Provided entries:

........

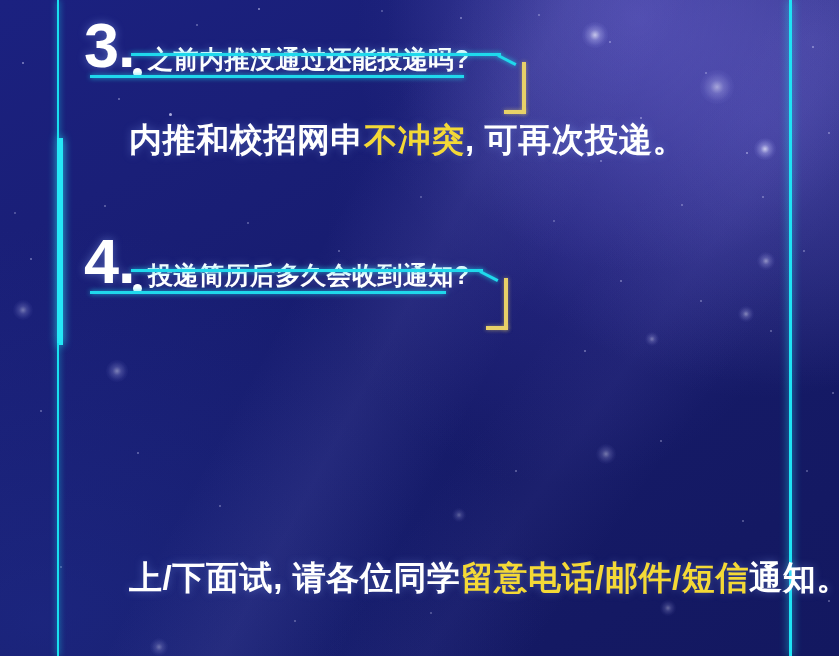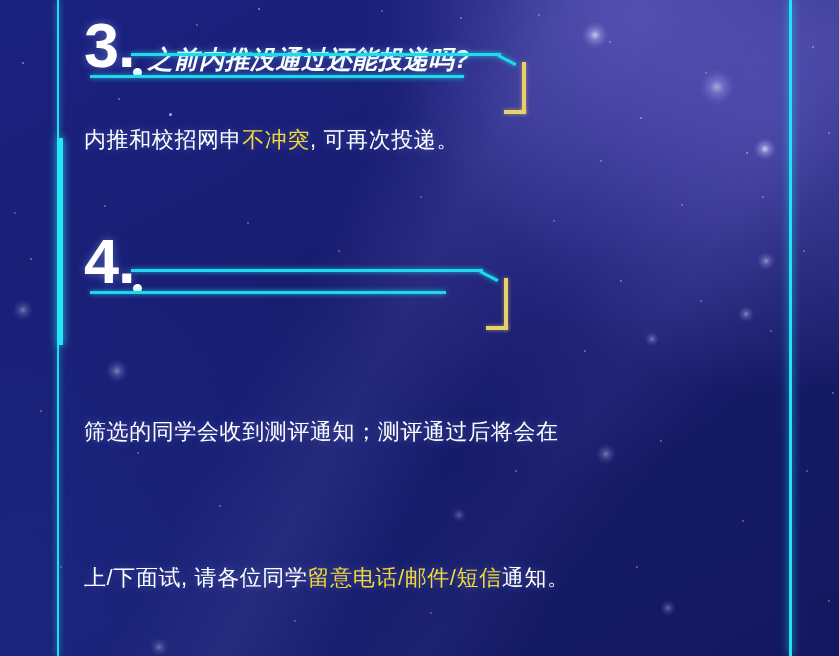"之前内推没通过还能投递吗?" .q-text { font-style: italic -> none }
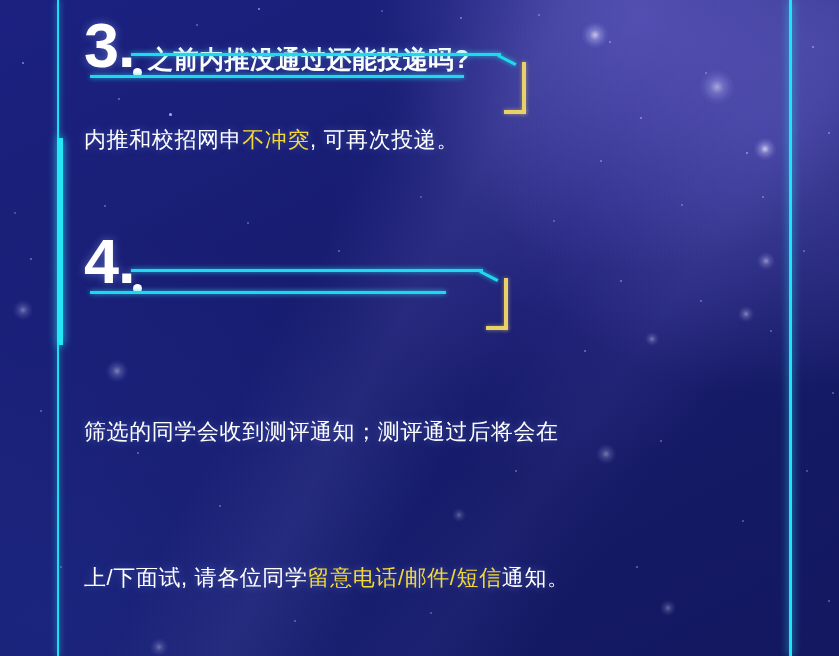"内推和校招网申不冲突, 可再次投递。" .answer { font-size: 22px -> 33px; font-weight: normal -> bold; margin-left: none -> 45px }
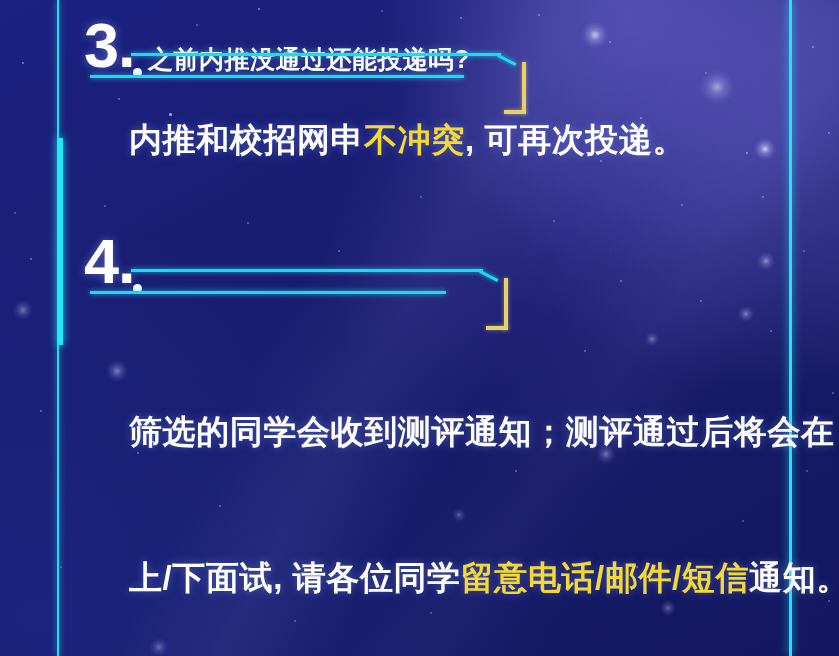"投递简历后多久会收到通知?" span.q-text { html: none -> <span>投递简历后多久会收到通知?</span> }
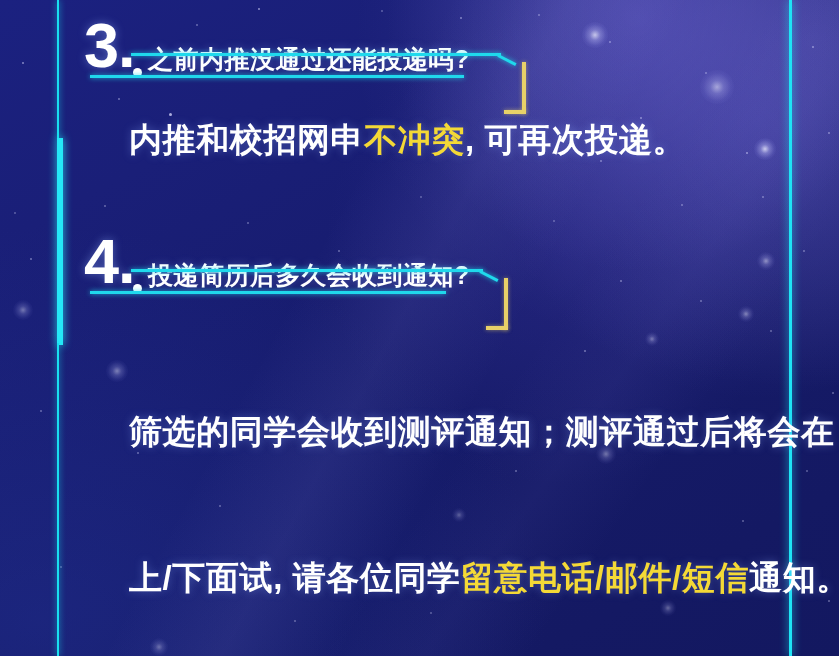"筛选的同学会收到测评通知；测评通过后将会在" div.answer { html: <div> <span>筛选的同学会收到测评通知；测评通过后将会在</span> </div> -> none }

........

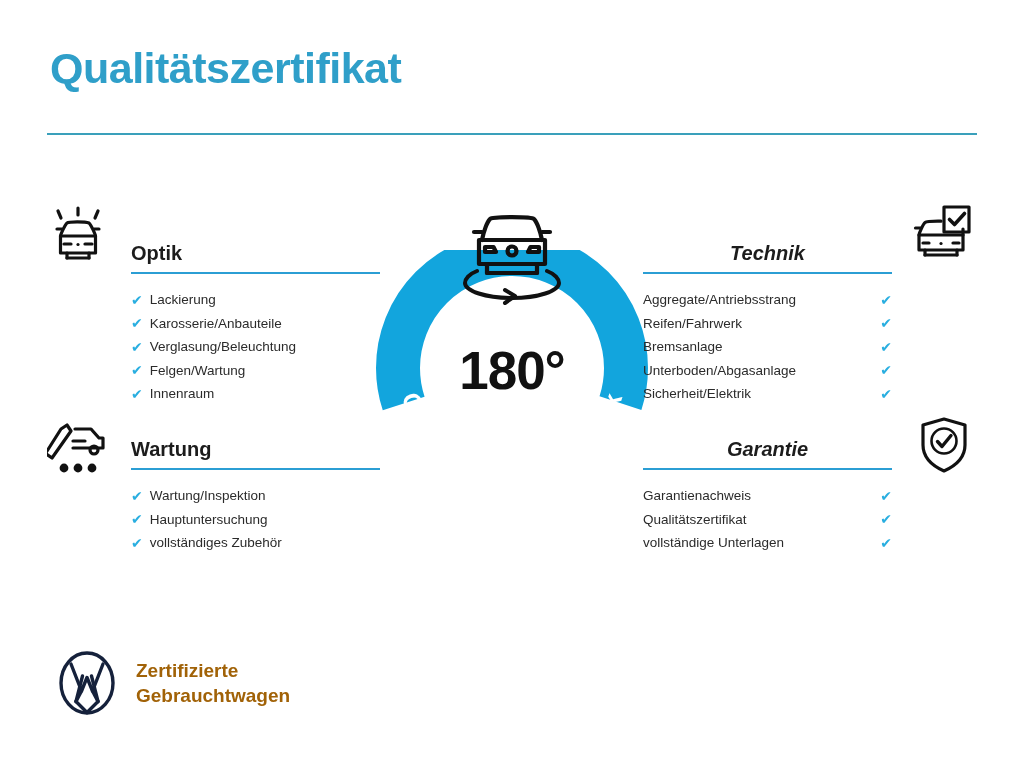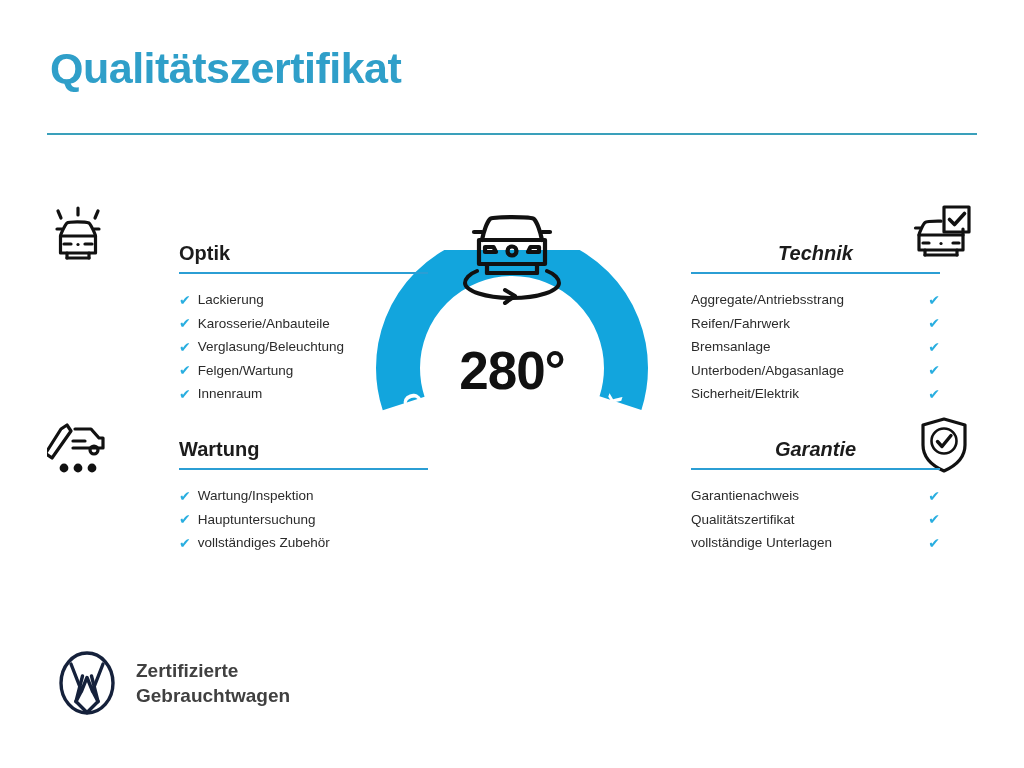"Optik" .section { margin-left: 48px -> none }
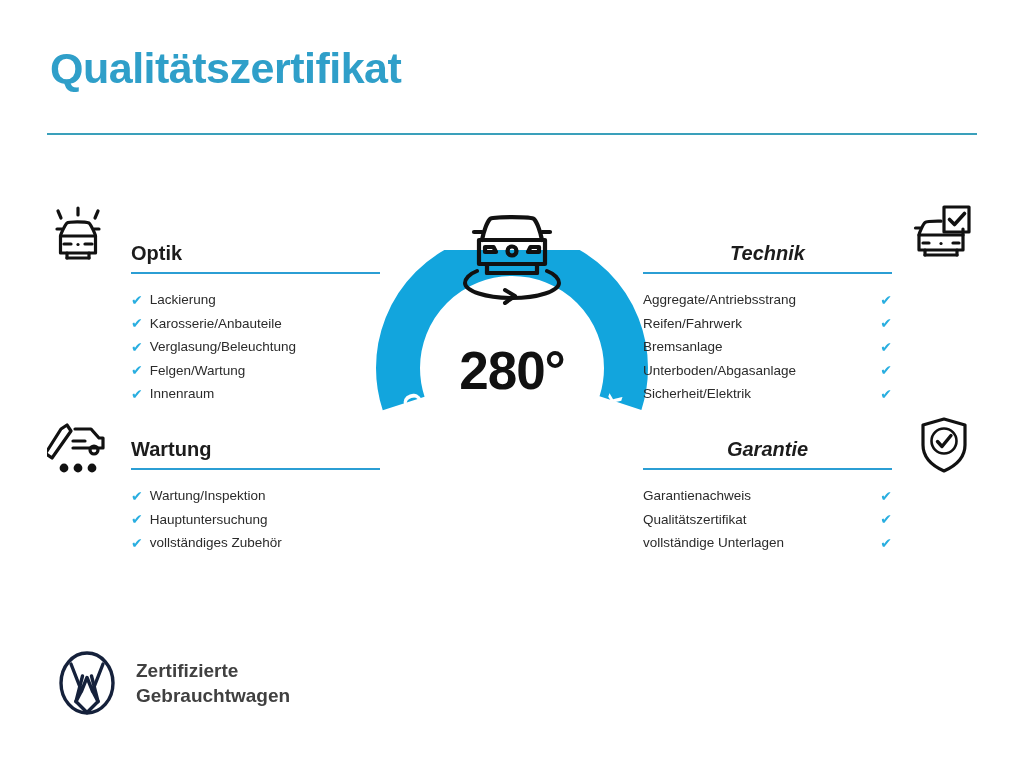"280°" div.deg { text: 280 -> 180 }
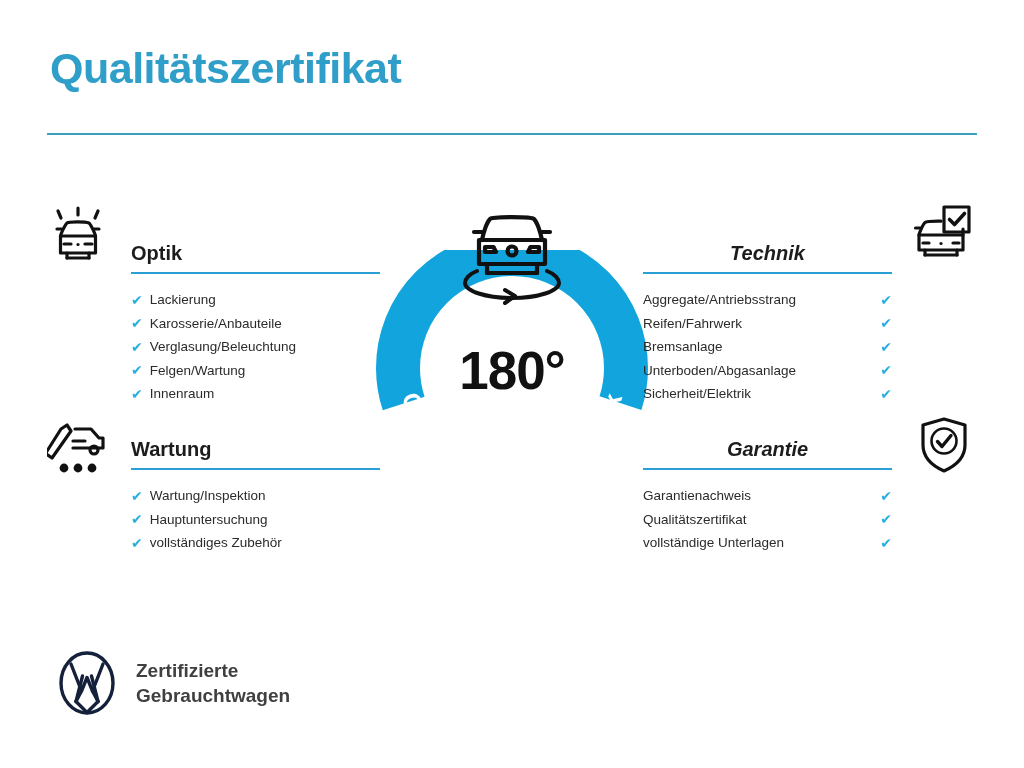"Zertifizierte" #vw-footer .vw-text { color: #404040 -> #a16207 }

........

Exercise: Taking the entries above, copy word for word the lines from the one with "html: none ->" up to and including the one with "html: <div> <span>筛选的同学会收到测评通知；测评通过后将会在</span>", without any picture.

Response below:
"投递简历后多久会收到通知?" span.q-text { html: none -> <span>投递简历后多久会收到通知?</span> }
"筛选的同学会收到测评通知；测评通过后将会在" div.answer { html: <div> <span>筛选的同学会收到测评通知；测评通过后将会在</span> </div> -> none }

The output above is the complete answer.